Spike & Smash – Beach Volleyball
For the first time there is a Knockout Volleyball tournament, where many different dive schools, businesses and teams will compete to be the best on the island.
Team Crystal has been practicing for the last couple of months. ‘Work hard, play hard’ is our team motto. Staff and students can be found on the beach in front of our bar playing ball until the sun goes down each evening. The games start on the 16th at 1pm, so come on down to the festival grounds to show Team Crystal your support!
The Crystal family loves to get involved, each year doing something different. Previous years have seen our staff and DMTs in the Mr and Mrs Koh Tao Contest and many different performances.
Watch the full video of the 2014 performance here.

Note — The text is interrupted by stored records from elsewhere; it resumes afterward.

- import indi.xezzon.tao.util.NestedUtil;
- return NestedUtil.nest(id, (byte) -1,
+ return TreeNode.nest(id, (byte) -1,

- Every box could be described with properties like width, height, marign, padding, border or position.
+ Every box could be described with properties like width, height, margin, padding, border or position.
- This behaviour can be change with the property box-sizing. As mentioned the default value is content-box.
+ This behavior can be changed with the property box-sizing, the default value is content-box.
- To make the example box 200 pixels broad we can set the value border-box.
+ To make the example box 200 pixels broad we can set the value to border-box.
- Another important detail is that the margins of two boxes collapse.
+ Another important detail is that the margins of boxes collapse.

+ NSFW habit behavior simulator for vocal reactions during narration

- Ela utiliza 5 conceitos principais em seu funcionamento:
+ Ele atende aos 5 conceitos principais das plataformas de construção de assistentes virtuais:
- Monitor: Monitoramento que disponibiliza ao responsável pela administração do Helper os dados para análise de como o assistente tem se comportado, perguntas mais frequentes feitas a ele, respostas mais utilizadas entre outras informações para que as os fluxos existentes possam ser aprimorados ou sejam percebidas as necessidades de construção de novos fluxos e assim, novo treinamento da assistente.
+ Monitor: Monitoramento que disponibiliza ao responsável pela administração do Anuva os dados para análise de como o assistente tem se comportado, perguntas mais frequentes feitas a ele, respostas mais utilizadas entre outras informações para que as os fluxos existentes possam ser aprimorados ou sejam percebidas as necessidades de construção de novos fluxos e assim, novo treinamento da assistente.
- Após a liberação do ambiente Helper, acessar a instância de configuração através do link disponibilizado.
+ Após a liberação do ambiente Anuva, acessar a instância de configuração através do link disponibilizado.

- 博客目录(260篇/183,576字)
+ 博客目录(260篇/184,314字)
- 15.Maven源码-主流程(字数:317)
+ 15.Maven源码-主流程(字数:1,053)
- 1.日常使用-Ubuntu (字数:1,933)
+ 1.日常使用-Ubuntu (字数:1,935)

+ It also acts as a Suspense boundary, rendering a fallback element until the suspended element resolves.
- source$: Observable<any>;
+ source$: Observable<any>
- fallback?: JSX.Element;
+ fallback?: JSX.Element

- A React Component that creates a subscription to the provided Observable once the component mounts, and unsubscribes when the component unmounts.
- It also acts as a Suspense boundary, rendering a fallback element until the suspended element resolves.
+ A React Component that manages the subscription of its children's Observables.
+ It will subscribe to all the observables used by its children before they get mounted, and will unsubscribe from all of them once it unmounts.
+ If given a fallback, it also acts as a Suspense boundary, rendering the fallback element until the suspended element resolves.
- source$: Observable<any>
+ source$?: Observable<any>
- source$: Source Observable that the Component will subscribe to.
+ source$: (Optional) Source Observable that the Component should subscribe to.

After all, the festival is called the ‘Save Koh Tao’ Festival, so here are some tips on how you can minimize your negative impact on the local environment.
When buying souvenirs, exclude items that are made from materials such as shells, coral etc.
Apply sunscreen at least 1 hour before swimming, snorkeling, and diving. Some contain materials that are harmful for marine life.
Avoid using plastic bags. These can make their way into the sea and disguise themselves as food for marine life such as turtles and whalesharks. Many turtles die every year from eating plastic bags.
Avoid eating at restaurants that serve endangered animals such as sharks. Continuing to support these establishments aids in the support the shark fin trade as well as the exploitation of other endangered animals.